Principal Risks and Uncertainties

The Board has undertaken a robust assessment of the principal risks and uncertainties facing the Group, including those that would threaten its business model, future performance, solvency or liquidity. The Board has assessed the ongoing impact of Covid-19 as a significant risk facing the Group, due to uncertainty around the timing and extent of recovery on our ability to re-open and operate our Travel and High Street stores, both in the UK and Internationally, and its impact upon the levels of global and domestic travel. The Group has deployed a framework of operational procedures, mitigating actions and business continuity plans as outlined in this announcement and will continue to adapt these plans as the situation evolves.
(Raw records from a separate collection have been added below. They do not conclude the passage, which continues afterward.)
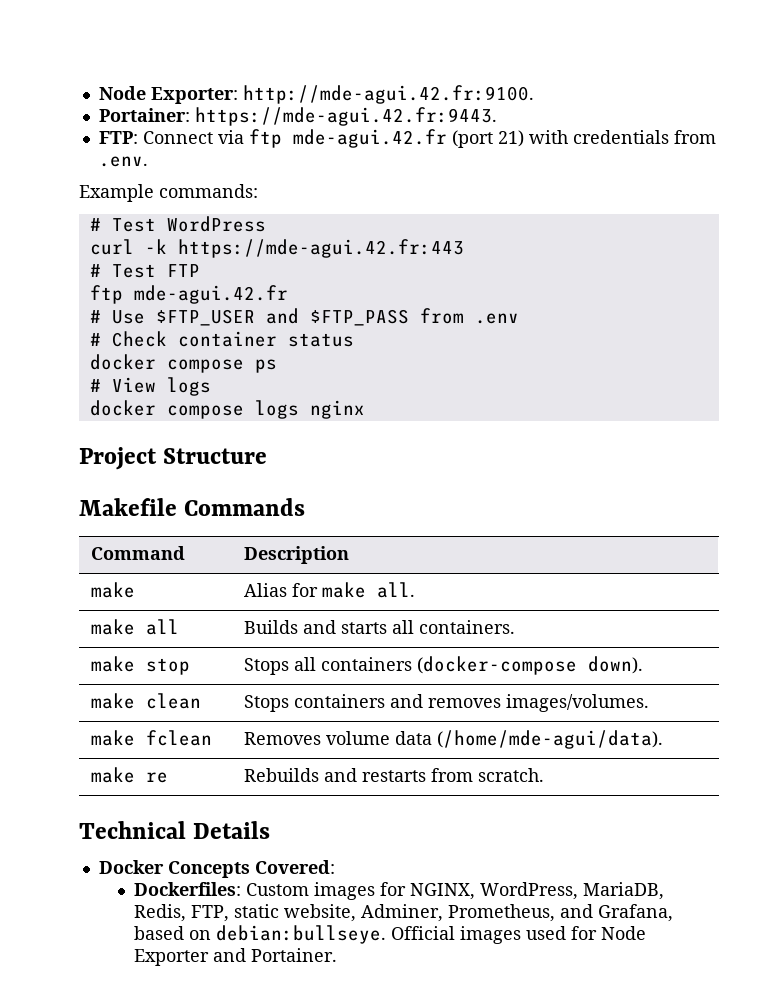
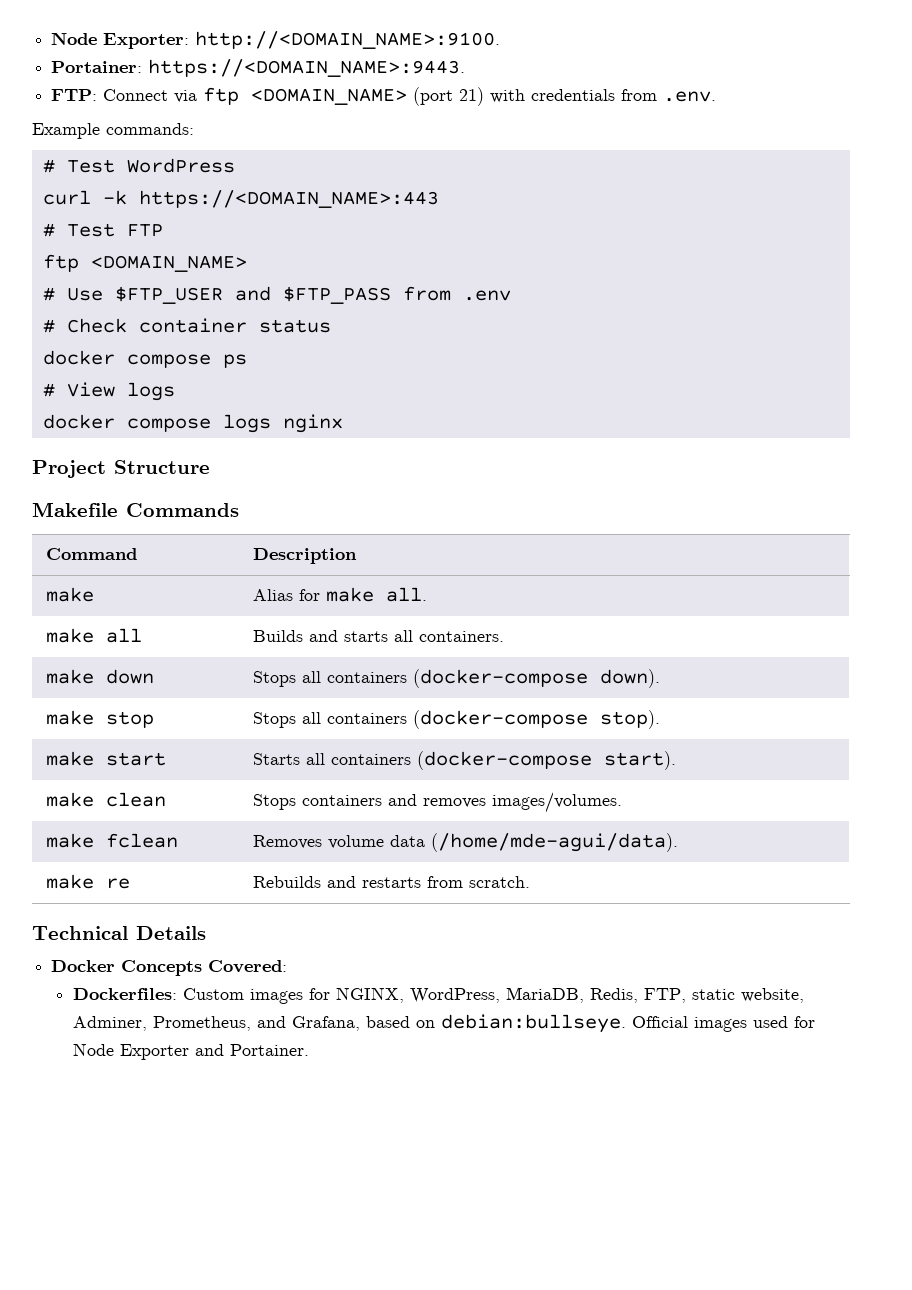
- Node Exporter: http://mde-agui.42.fr:9100.
+ Node Exporter: http://<DOMAIN_NAME>:9100.
- Portainer: https://mde-agui.42.fr:9443.
+ Portainer: https://<DOMAIN_NAME>:9443.
- FTP: Connect via ftp mde-agui.42.fr (port 21) with credentials from .env.
+ FTP: Connect via ftp <DOMAIN_NAME> (port 21) with credentials from .env.
- curl -k https://mde-agui.42.fr:443
+ curl -k https://<DOMAIN_NAME>:443
  # Test FTP
- ftp mde-agui.42.fr
+ ftp <DOMAIN_NAME>
+ make down | Stops all containers (docker-compose down).
- make stop | Stops all containers (docker-compose down).
+ make stop | Stops all containers (docker-compose stop).
+ make start | Starts all containers (docker-compose start).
Changes to the Risk Profile due to Covid-19

Where the consequences of the Covid-19 pandemic may impact the business, we have incorporated these considerations into our assessment in relation to each of our principal risk headings. The grid below explains where the potential risk implications of the pandemic link with, and impact upon, our other Principal Risks.

A full disclosure of the Group's principal risks and uncertainties including the factors which mitigate them will be set out within the Strategic Report of the 2020 Annual Report and Accounts.

Relevant Principal Risk

Covid-19 Impact

Economic, political, competitive & market risks

The Group may fail to effectively respond to the pressures of an increasingly changing retail environment, where Covid-19 materially changes consumer spending patterns and habits, such as shifting from physical to online shopping, and from any longer-term damage to the travel industry and reductions in the level of International travel.

Brand and reputation

The reputation of the Brand may be impacted in the event that customers were to perceive that our Store environments are insufficiently safe and secure in response to the continuing experience of the virus.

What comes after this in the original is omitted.